• [Instructions to follow]
Please reproduce the entries that follow, keeping each word intact.

-------------------------

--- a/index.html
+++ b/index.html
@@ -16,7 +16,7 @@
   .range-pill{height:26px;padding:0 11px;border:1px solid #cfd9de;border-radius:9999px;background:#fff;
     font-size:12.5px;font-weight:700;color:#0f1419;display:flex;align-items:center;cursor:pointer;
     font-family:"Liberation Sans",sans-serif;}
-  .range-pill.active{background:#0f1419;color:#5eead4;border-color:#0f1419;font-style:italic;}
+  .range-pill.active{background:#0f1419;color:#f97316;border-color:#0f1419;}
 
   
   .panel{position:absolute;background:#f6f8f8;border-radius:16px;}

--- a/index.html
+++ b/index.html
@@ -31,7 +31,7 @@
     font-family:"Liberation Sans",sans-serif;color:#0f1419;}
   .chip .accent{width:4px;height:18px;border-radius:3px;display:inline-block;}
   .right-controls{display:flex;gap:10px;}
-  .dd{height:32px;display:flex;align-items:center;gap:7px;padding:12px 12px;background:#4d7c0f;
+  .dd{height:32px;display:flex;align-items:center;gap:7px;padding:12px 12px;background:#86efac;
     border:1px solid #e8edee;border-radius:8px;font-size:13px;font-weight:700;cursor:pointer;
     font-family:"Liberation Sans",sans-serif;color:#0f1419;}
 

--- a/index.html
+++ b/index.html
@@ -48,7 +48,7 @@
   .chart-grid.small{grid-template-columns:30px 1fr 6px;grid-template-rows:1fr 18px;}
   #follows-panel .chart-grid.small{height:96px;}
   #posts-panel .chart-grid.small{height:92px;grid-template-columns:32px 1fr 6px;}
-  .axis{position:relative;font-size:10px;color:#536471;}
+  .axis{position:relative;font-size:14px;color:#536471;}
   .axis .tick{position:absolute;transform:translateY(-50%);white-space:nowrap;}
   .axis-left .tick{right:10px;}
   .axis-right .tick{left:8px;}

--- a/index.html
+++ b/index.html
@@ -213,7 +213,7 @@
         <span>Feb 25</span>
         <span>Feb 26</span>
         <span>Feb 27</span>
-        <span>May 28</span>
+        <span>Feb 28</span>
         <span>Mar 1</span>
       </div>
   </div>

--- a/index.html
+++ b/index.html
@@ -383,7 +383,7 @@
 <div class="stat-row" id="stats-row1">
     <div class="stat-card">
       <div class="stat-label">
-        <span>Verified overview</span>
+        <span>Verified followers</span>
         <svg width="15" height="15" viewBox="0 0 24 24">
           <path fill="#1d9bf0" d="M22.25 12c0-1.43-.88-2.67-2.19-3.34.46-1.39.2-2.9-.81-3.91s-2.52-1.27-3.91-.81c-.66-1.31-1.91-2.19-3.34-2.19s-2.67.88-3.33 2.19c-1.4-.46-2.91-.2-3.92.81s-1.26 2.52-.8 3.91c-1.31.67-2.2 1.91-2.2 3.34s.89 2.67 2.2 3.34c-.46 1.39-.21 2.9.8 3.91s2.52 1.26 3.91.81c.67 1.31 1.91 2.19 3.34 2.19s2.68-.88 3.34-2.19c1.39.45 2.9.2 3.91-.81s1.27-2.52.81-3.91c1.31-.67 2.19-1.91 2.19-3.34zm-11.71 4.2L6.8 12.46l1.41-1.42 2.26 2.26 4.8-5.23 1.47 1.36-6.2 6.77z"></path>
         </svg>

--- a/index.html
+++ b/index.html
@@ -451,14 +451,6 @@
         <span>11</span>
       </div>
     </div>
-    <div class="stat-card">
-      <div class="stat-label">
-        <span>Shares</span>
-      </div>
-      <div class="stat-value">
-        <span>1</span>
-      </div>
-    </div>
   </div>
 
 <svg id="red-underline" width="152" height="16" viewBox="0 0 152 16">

-------------------------

• [Result of this task]
--- a/index.html
+++ b/index.html
@@ -16,7 +16,7 @@
   .range-pill{height:26px;padding:0 11px;border:1px solid #cfd9de;border-radius:9999px;background:#fff;
     font-size:12.5px;font-weight:700;color:#0f1419;display:flex;align-items:center;cursor:pointer;
     font-family:"Liberation Sans",sans-serif;}
-  .range-pill.active{background:#0f1419;color:#5eead4;border-color:#0f1419;font-style:italic;}
+  .range-pill.active{background:#0f1419;color:#f97316;border-color:#0f1419;}
 
   
   .panel{position:absolute;background:#f6f8f8;border-radius:16px;}

--- a/index.html
+++ b/index.html
@@ -31,7 +31,7 @@
     font-family:"Liberation Sans",sans-serif;color:#0f1419;}
   .chip .accent{width:4px;height:18px;border-radius:3px;display:inline-block;}
   .right-controls{display:flex;gap:10px;}
-  .dd{height:32px;display:flex;align-items:center;gap:7px;padding:12px 12px;background:#4d7c0f;
+  .dd{height:32px;display:flex;align-items:center;gap:7px;padding:12px 12px;background:#86efac;
     border:1px solid #e8edee;border-radius:8px;font-size:13px;font-weight:700;cursor:pointer;
     font-family:"Liberation Sans",sans-serif;color:#0f1419;}
 

--- a/index.html
+++ b/index.html
@@ -48,7 +48,7 @@
   .chart-grid.small{grid-template-columns:30px 1fr 6px;grid-template-rows:1fr 18px;}
   #follows-panel .chart-grid.small{height:96px;}
   #posts-panel .chart-grid.small{height:92px;grid-template-columns:32px 1fr 6px;}
-  .axis{position:relative;font-size:10px;color:#536471;}
+  .axis{position:relative;font-size:14px;color:#536471;}
   .axis .tick{position:absolute;transform:translateY(-50%);white-space:nowrap;}
   .axis-left .tick{right:10px;}
   .axis-right .tick{left:8px;}

--- a/index.html
+++ b/index.html
@@ -213,7 +213,7 @@
         <span>Feb 25</span>
         <span>Feb 26</span>
         <span>Feb 27</span>
-        <span>May 28</span>
+        <span>Feb 28</span>
         <span>Mar 1</span>
       </div>
   </div>

--- a/index.html
+++ b/index.html
@@ -383,7 +383,7 @@
 <div class="stat-row" id="stats-row1">
     <div class="stat-card">
       <div class="stat-label">
-        <span>Verified overview</span>
+        <span>Verified followers</span>
         <svg width="15" height="15" viewBox="0 0 24 24">
           <path fill="#1d9bf0" d="M22.25 12c0-1.43-.88-2.67-2.19-3.34.46-1.39.2-2.9-.81-3.91s-2.52-1.27-3.91-.81c-.66-1.31-1.91-2.19-3.34-2.19s-2.67.88-3.33 2.19c-1.4-.46-2.91-.2-3.92.81s-1.26 2.52-.8 3.91c-1.31.67-2.2 1.91-2.2 3.34s.89 2.67 2.2 3.34c-.46 1.39-.21 2.9.8 3.91s2.52 1.26 3.91.81c.67 1.31 1.91 2.19 3.34 2.19s2.68-.88 3.34-2.19c1.39.45 2.9.2 3.91-.81s1.27-2.52.81-3.91c1.31-.67 2.19-1.91 2.19-3.34zm-11.71 4.2L6.8 12.46l1.41-1.42 2.26 2.26 4.8-5.23 1.47 1.36-6.2 6.77z"></path>
         </svg>

--- a/index.html
+++ b/index.html
@@ -451,14 +451,6 @@
         <span>11</span>
       </div>
     </div>
-    <div class="stat-card">
-      <div class="stat-label">
-        <span>Shares</span>
-      </div>
-      <div class="stat-value">
-        <span>1</span>
-      </div>
-    </div>
   </div>
 
 <svg id="red-underline" width="152" height="16" viewBox="0 0 152 16">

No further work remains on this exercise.